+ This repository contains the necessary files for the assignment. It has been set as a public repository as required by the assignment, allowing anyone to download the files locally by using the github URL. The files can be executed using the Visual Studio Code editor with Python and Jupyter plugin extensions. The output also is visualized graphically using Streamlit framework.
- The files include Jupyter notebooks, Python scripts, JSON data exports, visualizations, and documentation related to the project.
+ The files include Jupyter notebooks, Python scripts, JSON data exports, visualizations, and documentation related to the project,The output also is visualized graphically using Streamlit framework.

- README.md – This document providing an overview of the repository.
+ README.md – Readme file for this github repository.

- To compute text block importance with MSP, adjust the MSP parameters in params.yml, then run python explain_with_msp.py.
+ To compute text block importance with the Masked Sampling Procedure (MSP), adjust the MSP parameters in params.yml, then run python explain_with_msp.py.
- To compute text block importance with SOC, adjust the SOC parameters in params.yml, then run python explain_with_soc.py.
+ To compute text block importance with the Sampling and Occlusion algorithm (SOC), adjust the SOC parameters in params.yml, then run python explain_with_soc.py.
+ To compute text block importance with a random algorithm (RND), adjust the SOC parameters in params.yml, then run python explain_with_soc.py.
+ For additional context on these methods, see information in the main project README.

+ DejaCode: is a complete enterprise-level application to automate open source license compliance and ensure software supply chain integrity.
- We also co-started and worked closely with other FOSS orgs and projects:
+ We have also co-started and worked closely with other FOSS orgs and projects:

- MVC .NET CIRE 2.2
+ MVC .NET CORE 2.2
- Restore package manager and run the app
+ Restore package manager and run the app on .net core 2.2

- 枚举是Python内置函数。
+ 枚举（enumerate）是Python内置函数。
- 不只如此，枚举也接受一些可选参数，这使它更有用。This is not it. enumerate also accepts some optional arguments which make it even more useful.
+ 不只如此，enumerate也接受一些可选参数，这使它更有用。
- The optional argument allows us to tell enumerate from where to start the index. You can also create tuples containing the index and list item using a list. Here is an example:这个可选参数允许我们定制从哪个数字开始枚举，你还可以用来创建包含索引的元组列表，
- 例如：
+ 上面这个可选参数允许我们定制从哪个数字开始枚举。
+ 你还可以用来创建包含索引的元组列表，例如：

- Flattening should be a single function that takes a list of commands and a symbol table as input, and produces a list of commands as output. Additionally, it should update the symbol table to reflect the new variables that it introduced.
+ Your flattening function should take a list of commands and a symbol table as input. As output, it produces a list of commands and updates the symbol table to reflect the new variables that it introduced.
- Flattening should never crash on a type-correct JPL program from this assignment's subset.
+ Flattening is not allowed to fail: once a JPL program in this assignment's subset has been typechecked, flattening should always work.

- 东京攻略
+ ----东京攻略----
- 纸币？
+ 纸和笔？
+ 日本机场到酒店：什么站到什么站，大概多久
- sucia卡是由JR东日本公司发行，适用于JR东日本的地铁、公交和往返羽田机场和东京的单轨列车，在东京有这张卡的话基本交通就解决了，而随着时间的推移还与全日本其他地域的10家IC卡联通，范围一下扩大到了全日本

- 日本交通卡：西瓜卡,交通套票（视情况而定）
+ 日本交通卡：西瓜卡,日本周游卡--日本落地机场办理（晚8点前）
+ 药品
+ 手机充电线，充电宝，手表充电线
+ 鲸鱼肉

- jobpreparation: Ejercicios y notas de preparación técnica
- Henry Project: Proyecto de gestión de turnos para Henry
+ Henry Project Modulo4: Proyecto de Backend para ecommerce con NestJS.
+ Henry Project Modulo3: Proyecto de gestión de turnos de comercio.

**Exercise**
Please set down all of the records exactly.

**Problem solution**
+ This repository contains the necessary files for the assignment. It has been set as a public repository as required by the assignment, allowing anyone to download the files locally by using the github URL. The files can be executed using the Visual Studio Code editor with Python and Jupyter plugin extensions. The output also is visualized graphically using Streamlit framework.
- The files include Jupyter notebooks, Python scripts, JSON data exports, visualizations, and documentation related to the project.
+ The files include Jupyter notebooks, Python scripts, JSON data exports, visualizations, and documentation related to the project,The output also is visualized graphically using Streamlit framework.

- README.md – This document providing an overview of the repository.
+ README.md – Readme file for this github repository.

- To compute text block importance with MSP, adjust the MSP parameters in params.yml, then run python explain_with_msp.py.
+ To compute text block importance with the Masked Sampling Procedure (MSP), adjust the MSP parameters in params.yml, then run python explain_with_msp.py.
- To compute text block importance with SOC, adjust the SOC parameters in params.yml, then run python explain_with_soc.py.
+ To compute text block importance with the Sampling and Occlusion algorithm (SOC), adjust the SOC parameters in params.yml, then run python explain_with_soc.py.
+ To compute text block importance with a random algorithm (RND), adjust the SOC parameters in params.yml, then run python explain_with_soc.py.
+ For additional context on these methods, see information in the main project README.

+ DejaCode: is a complete enterprise-level application to automate open source license compliance and ensure software supply chain integrity.
- We also co-started and worked closely with other FOSS orgs and projects:
+ We have also co-started and worked closely with other FOSS orgs and projects:

- MVC .NET CIRE 2.2
+ MVC .NET CORE 2.2
- Restore package manager and run the app
+ Restore package manager and run the app on .net core 2.2

- 枚举是Python内置函数。
+ 枚举（enumerate）是Python内置函数。
- 不只如此，枚举也接受一些可选参数，这使它更有用。This is not it. enumerate also accepts some optional arguments which make it even more useful.
+ 不只如此，enumerate也接受一些可选参数，这使它更有用。
- The optional argument allows us to tell enumerate from where to start the index. You can also create tuples containing the index and list item using a list. Here is an example:这个可选参数允许我们定制从哪个数字开始枚举，你还可以用来创建包含索引的元组列表，
- 例如：
+ 上面这个可选参数允许我们定制从哪个数字开始枚举。
+ 你还可以用来创建包含索引的元组列表，例如：

- Flattening should be a single function that takes a list of commands and a symbol table as input, and produces a list of commands as output. Additionally, it should update the symbol table to reflect the new variables that it introduced.
+ Your flattening function should take a list of commands and a symbol table as input. As output, it produces a list of commands and updates the symbol table to reflect the new variables that it introduced.
- Flattening should never crash on a type-correct JPL program from this assignment's subset.
+ Flattening is not allowed to fail: once a JPL program in this assignment's subset has been typechecked, flattening should always work.

- 东京攻略
+ ----东京攻略----
- 纸币？
+ 纸和笔？
+ 日本机场到酒店：什么站到什么站，大概多久
- sucia卡是由JR东日本公司发行，适用于JR东日本的地铁、公交和往返羽田机场和东京的单轨列车，在东京有这张卡的话基本交通就解决了，而随着时间的推移还与全日本其他地域的10家IC卡联通，范围一下扩大到了全日本

- 日本交通卡：西瓜卡,交通套票（视情况而定）
+ 日本交通卡：西瓜卡,日本周游卡--日本落地机场办理（晚8点前）
+ 药品
+ 手机充电线，充电宝，手表充电线
+ 鲸鱼肉

- jobpreparation: Ejercicios y notas de preparación técnica
- Henry Project: Proyecto de gestión de turnos para Henry
+ Henry Project Modulo4: Proyecto de Backend para ecommerce con NestJS.
+ Henry Project Modulo3: Proyecto de gestión de turnos de comercio.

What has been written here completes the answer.